Let’s test this out by calling this function with some example inputs and visualizing the s-matrix.
We see that it returns a dictionary where the keys are tuples mapping the names of our input waveguide to our output waveguide.
[15]:
component_sdict = component(params0, beta=1, shape=(1,2))
component_sdict
[15]:
{('in0', 'out0'): Array(0.38201833-0.0332941j, dtype=complex64),
('in0', 'out1'): Array(0.40652457-0.05268222j, dtype=complex64),
('out0', 'in0'): Array(0.38201833-0.0332941j, dtype=complex64),
('out1', 'in0'): Array(0.40652457-0.05268222j, dtype=complex64)}
Next, we define a more simple component function to model our phase shifter. This component simply takes the phase value phi
and adds it to the connection.
[16]:
def phase_shifter(phi: float = 0.0):
phase_added = jnp.exp(1j * phi)
s_dict = {("in", "out"): phase_added}
return sax.reciprocal(s_dict)
Circuit#
Next, we need to combine these components together into a circuit. We do this through sax.circuit
, which lets us define our “instances” (these component functions defined earlier), the “connections” between each of these instances, and then the “ports” for the entire circuit.

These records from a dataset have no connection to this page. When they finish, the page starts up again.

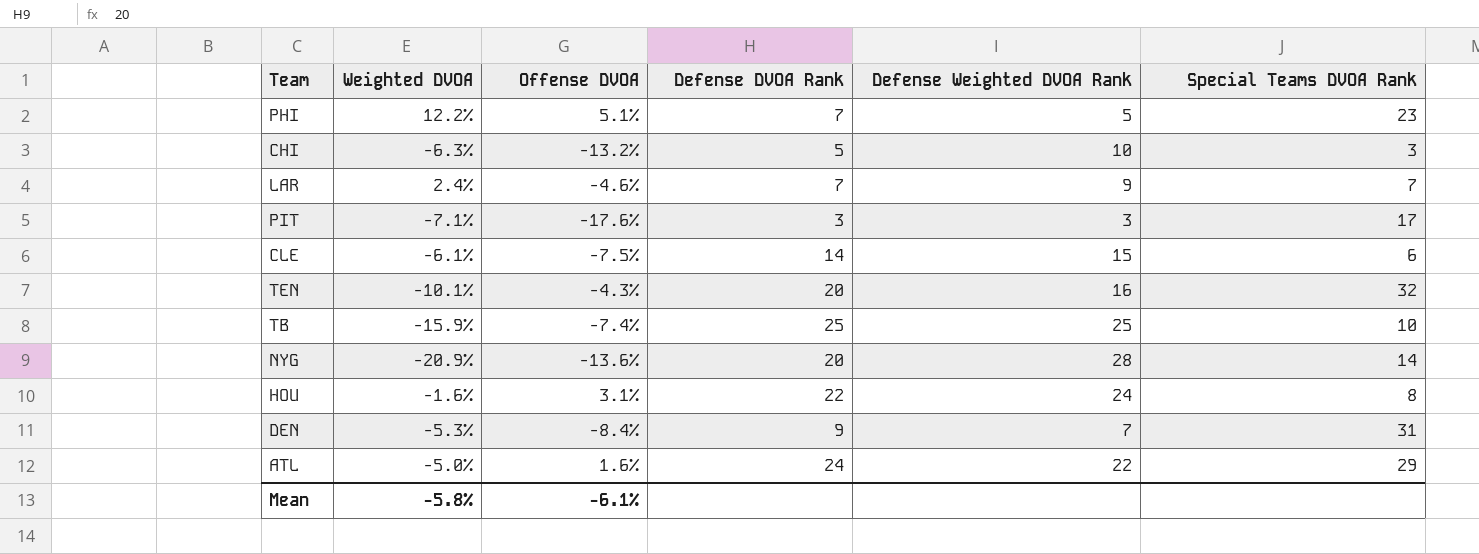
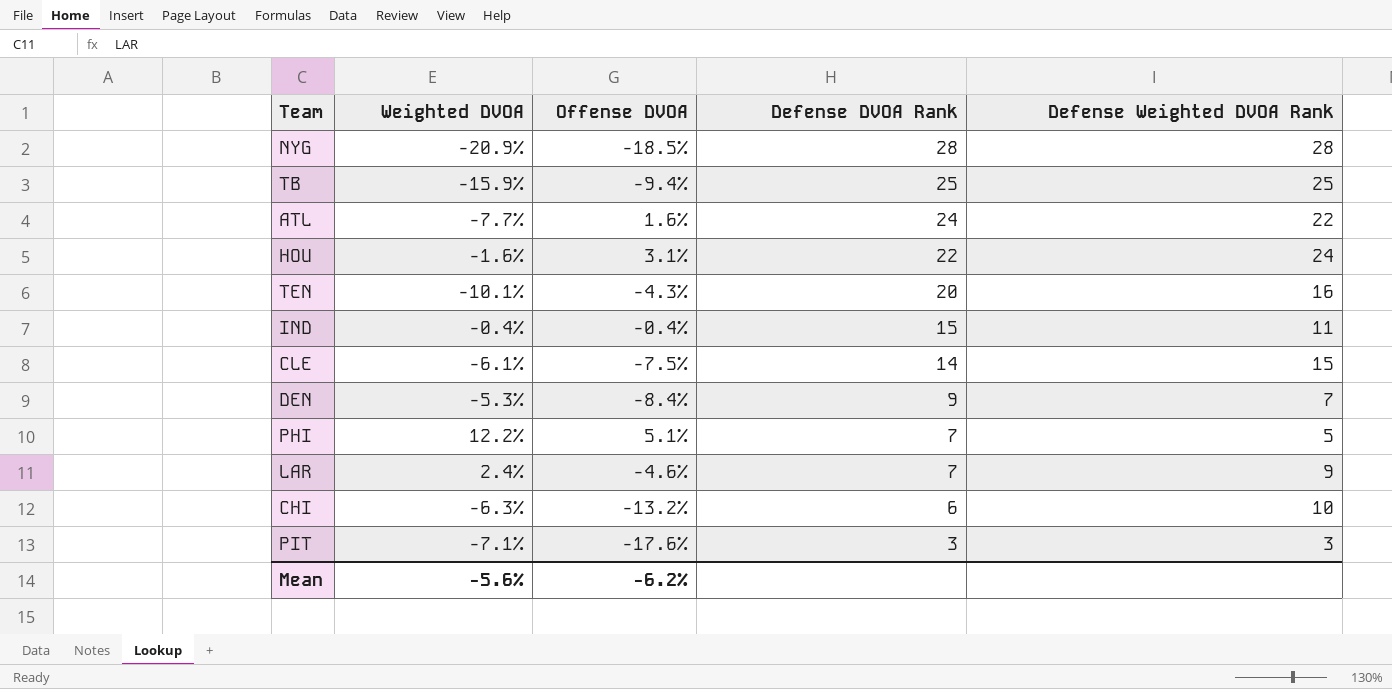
row order: none -> Defense DVOA Rank descending
column Special Teams DVOA Rank | position: 6 -> none
NYG | Offense DVOA: -13.6% -> -18.5%
NYG | Defense DVOA Rank: 20 -> 28
TB | Offense DVOA: -7.4% -> -9.4%
ATL | Weighted DVOA: -5.0% -> -7.7%
row IND: none -> -0.4% | -0.4% | 15 | 11
CHI | Defense DVOA Rank: 5 -> 6
Mean | Weighted DVOA: -5.8% -> -5.6%
Mean | Offense DVOA: -6.1% -> -6.2%

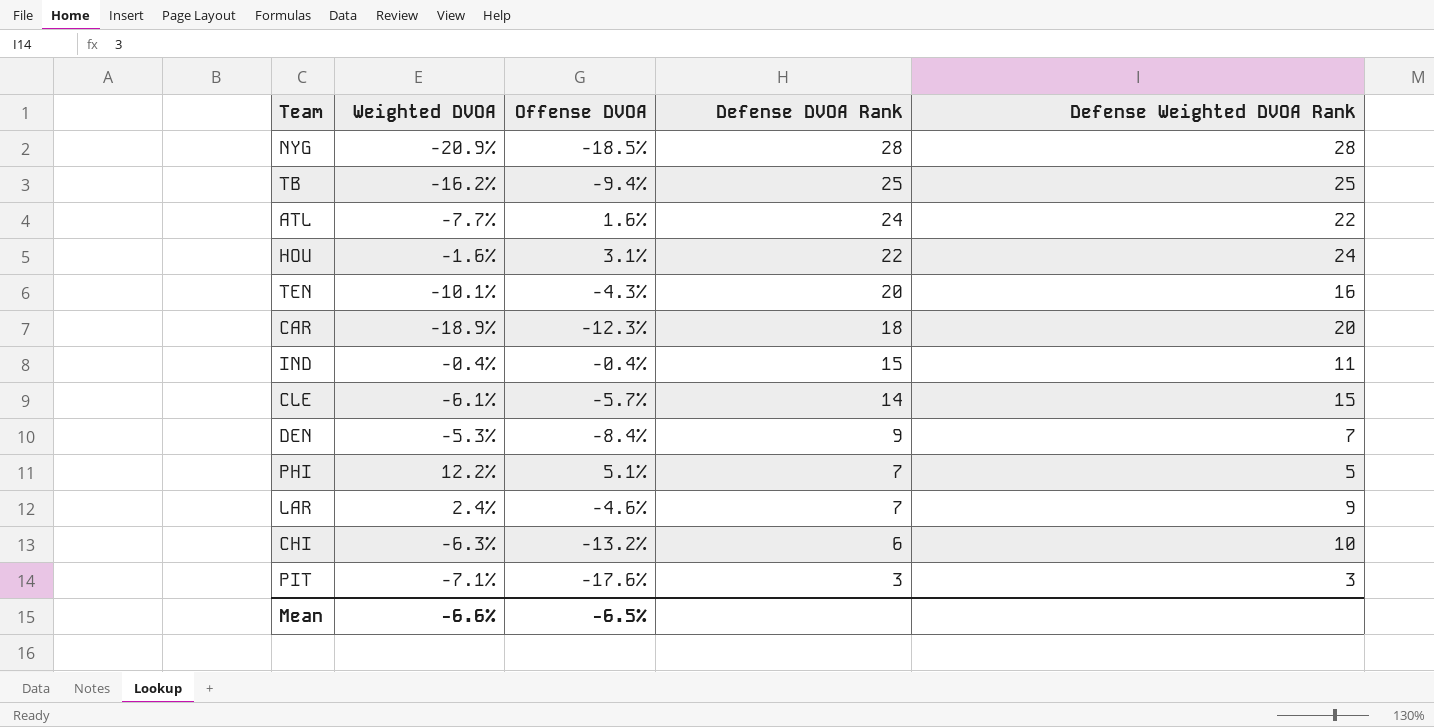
TB | Weighted DVOA: -15.9% -> -16.2%
row CAR: none -> -18.9% | -12.3% | 18 | 20
CLE | Offense DVOA: -7.5% -> -5.7%
Mean | Weighted DVOA: -5.6% -> -6.6%
Mean | Offense DVOA: -6.2% -> -6.5%

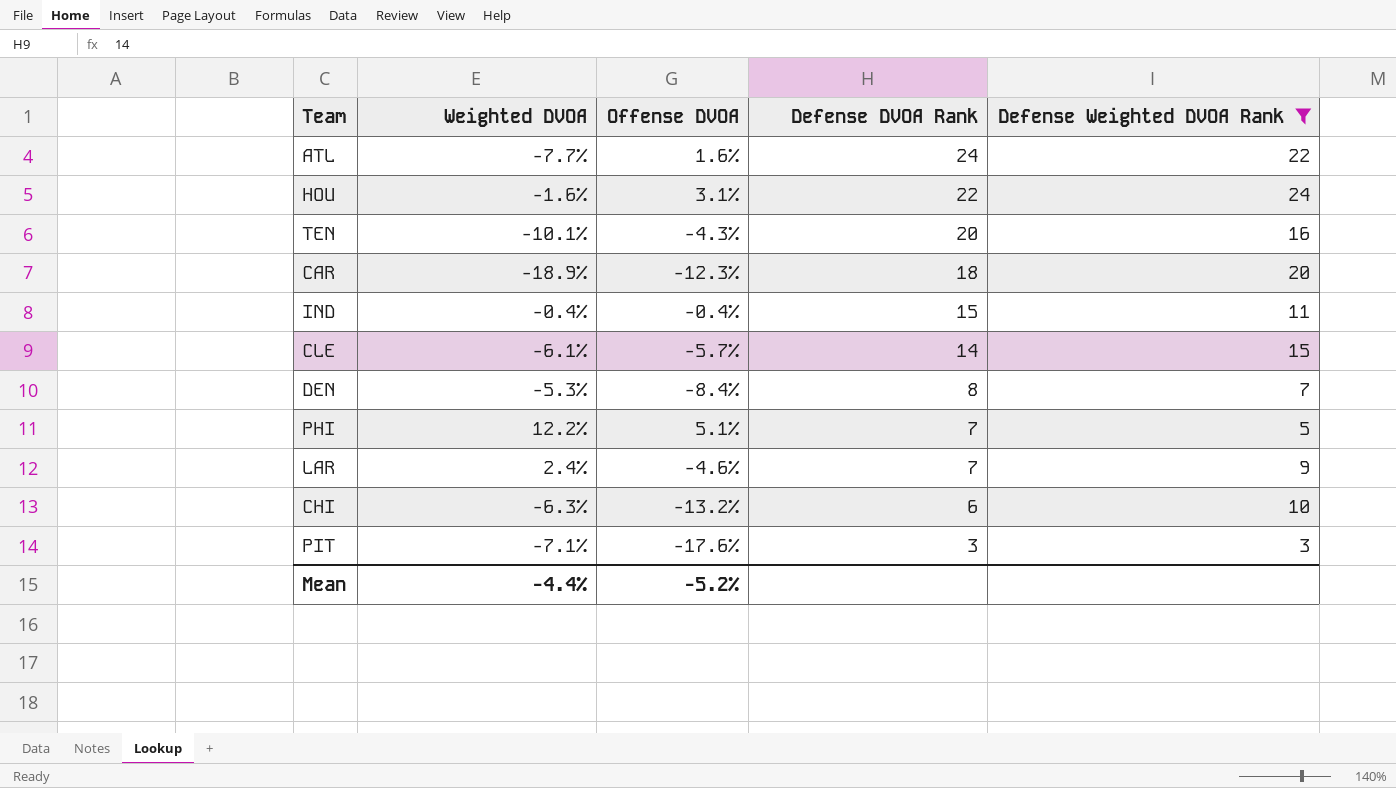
filter: none -> Defense Weighted DVOA Rank <= 24
DEN | Defense DVOA Rank: 9 -> 8
Mean | Weighted DVOA: -6.6% -> -4.4%
Mean | Offense DVOA: -6.5% -> -5.2%

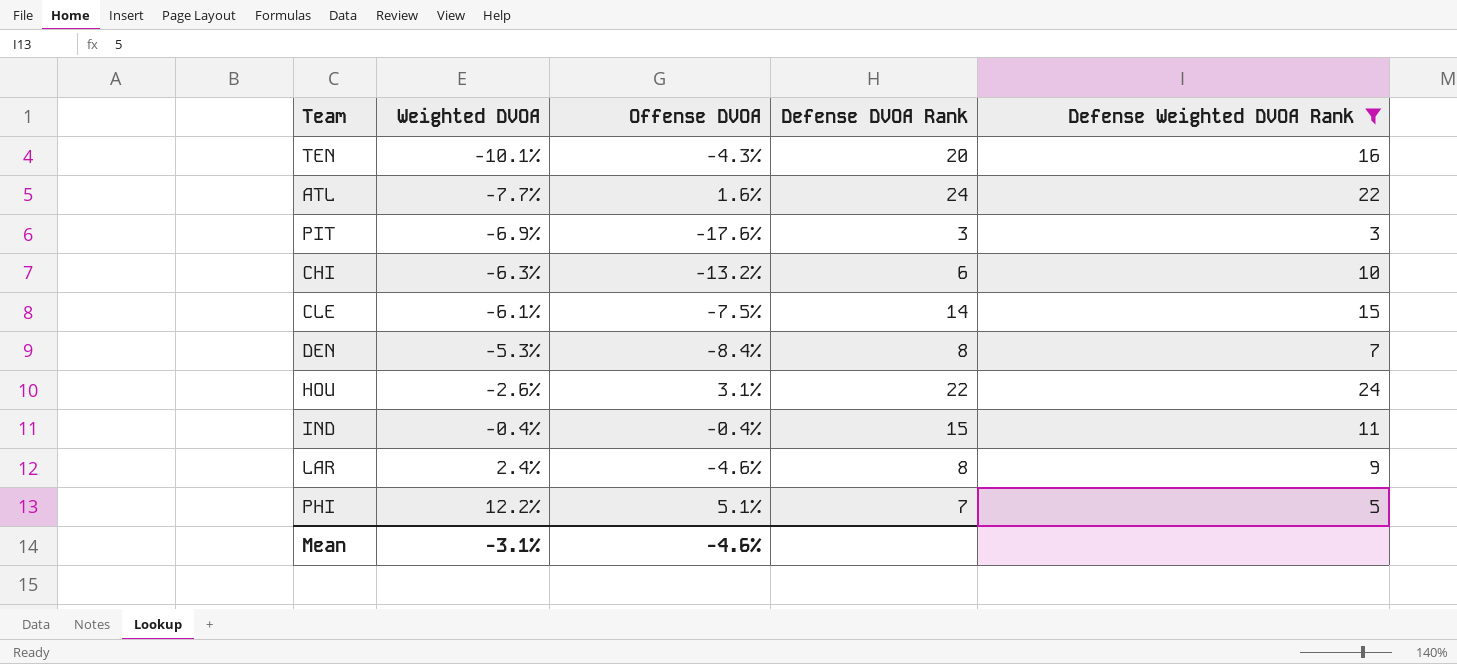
row order: Defense DVOA Rank descending -> Weighted DVOA ascending
row CAR: -18.9% | -12.3% | 18 | 20 -> none
PIT | Weighted DVOA: -7.1% -> -6.9%
CLE | Offense DVOA: -5.7% -> -7.5%
HOU | Weighted DVOA: -1.6% -> -2.6%
LAR | Defense DVOA Rank: 7 -> 8
Mean | Weighted DVOA: -4.4% -> -3.1%
Mean | Offense DVOA: -5.2% -> -4.6%

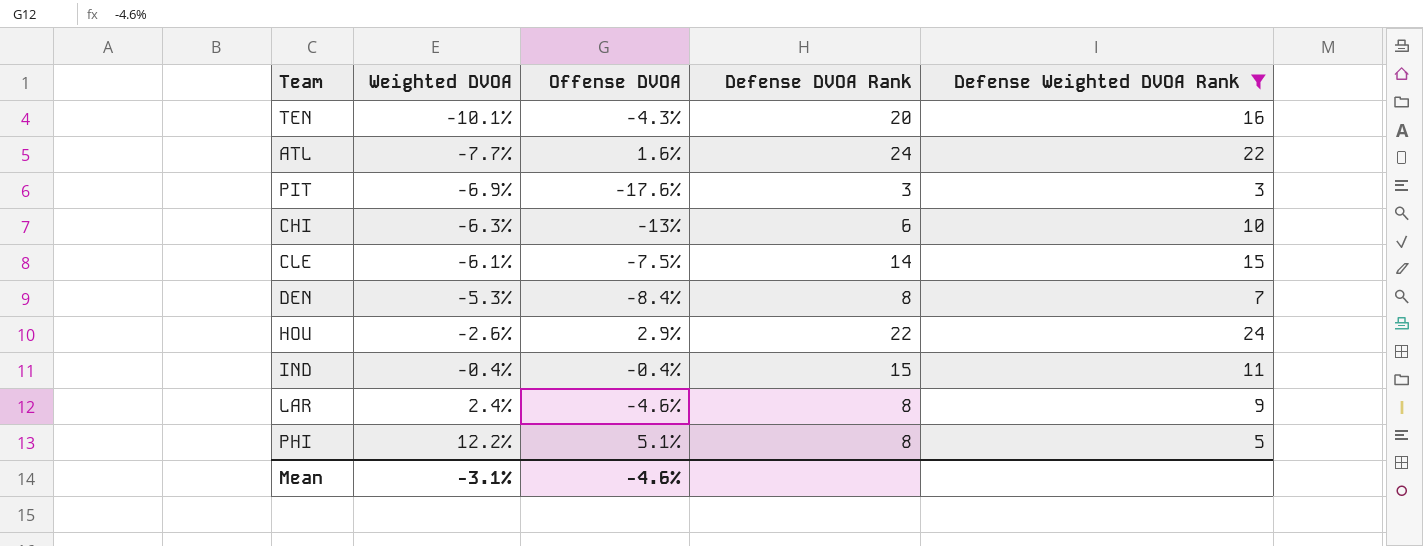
CHI | Offense DVOA: -13.2% -> -13%
HOU | Offense DVOA: 3.1% -> 2.9%
PHI | Defense DVOA Rank: 7 -> 8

We wish to create a (1->2) component, with one output connected to our phase shifter, and then combine everything in a (2->2) component. We define these components and connections below and then specify the ports for the entire S-matrix, which is a (1->2) system.
[17]:
import functools
circuit_fn, _ = sax.circuit(
netlist={
"instances": {
"splitter": functools.partial(component, shape=(1,2)),
"phase_shifter": phase_shifter,
"combiner": functools.partial(component, shape=(2,2)),
},
"connections": {
"splitter,out0": "phase_shifter,in",
"phase_shifter,out": "combiner,in0",
"splitter,out1": "combiner,in1",
},
"ports": {
"in": "splitter,in0",
"out0": "combiner,out0",
"out1": "combiner,out1",
},
}
)
circuit_fn
[17]:
<function sax.circuit._flat_circuit.<locals>._circuit(*, splitter={'params': Array([[0.4359949 , 0.02592623, 0.5496625 , ..., 0.17671216, 0.59125733,
0.48926616],
[0.54790777, 0.69952065, 0.24581116, ..., 0.6424524 , 0.38690034,
0.85511965],
[0.3807926 , 0.17830983, 0.7816594 , ..., 0.4921191 , 0.9379131 ,
0.13442676],
...,
[0.35449517, 0.7365258 , 0.73508275, ..., 0.62516195, 0.26062906,
0.5743313 ],
[0.87019104, 0.9364767 , 0.56900996, ..., 0.47169012, 0.08907937,
0.9284895 ],
[0.25833175, 0.5660962 , 0.85214543, ..., 0.31971204, 0.79901004,
0.170014 ]], dtype=float32), 'beta': Array(5., dtype=float32), 'shape': Array([1., 2.], dtype=float32)}, phase_shifter={'phi': Array(0., dtype=float32)}, combiner={'params': Array([[0.4359949 , 0.02592623, 0.5496625 , ..., 0.17671216, 0.59125733,
0.48926616],
[0.54790777, 0.69952065, 0.24581116, ..., 0.6424524 , 0.38690034,
0.85511965],
[0.3807926 , 0.17830983, 0.7816594 , ..., 0.4921191 , 0.9379131 ,
0.13442676],
...,
[0.35449517, 0.7365258 , 0.73508275, ..., 0.62516195, 0.26062906,
0.5743313 ],
[0.87019104, 0.9364767 , 0.56900996, ..., 0.47169012, 0.08907937,
0.9284895 ],
[0.25833175, 0.5660962 , 0.85214543, ..., 0.31971204, 0.79901004,
0.170014 ]], dtype=float32), 'beta': Array(5., dtype=float32), 'shape': Array([2., 2.], dtype=float32)}) -> 'SType'>
Passing individual parameters#
The circuit_fn
returned is a function that accepts parameters to each of our component functions. It is worth noting that we can pass different inputs to different functions by passing them as keyword arguments, as shown below. This is important to note as we will be optimizing each of the Tidy3D
components individually with their own independent parameters.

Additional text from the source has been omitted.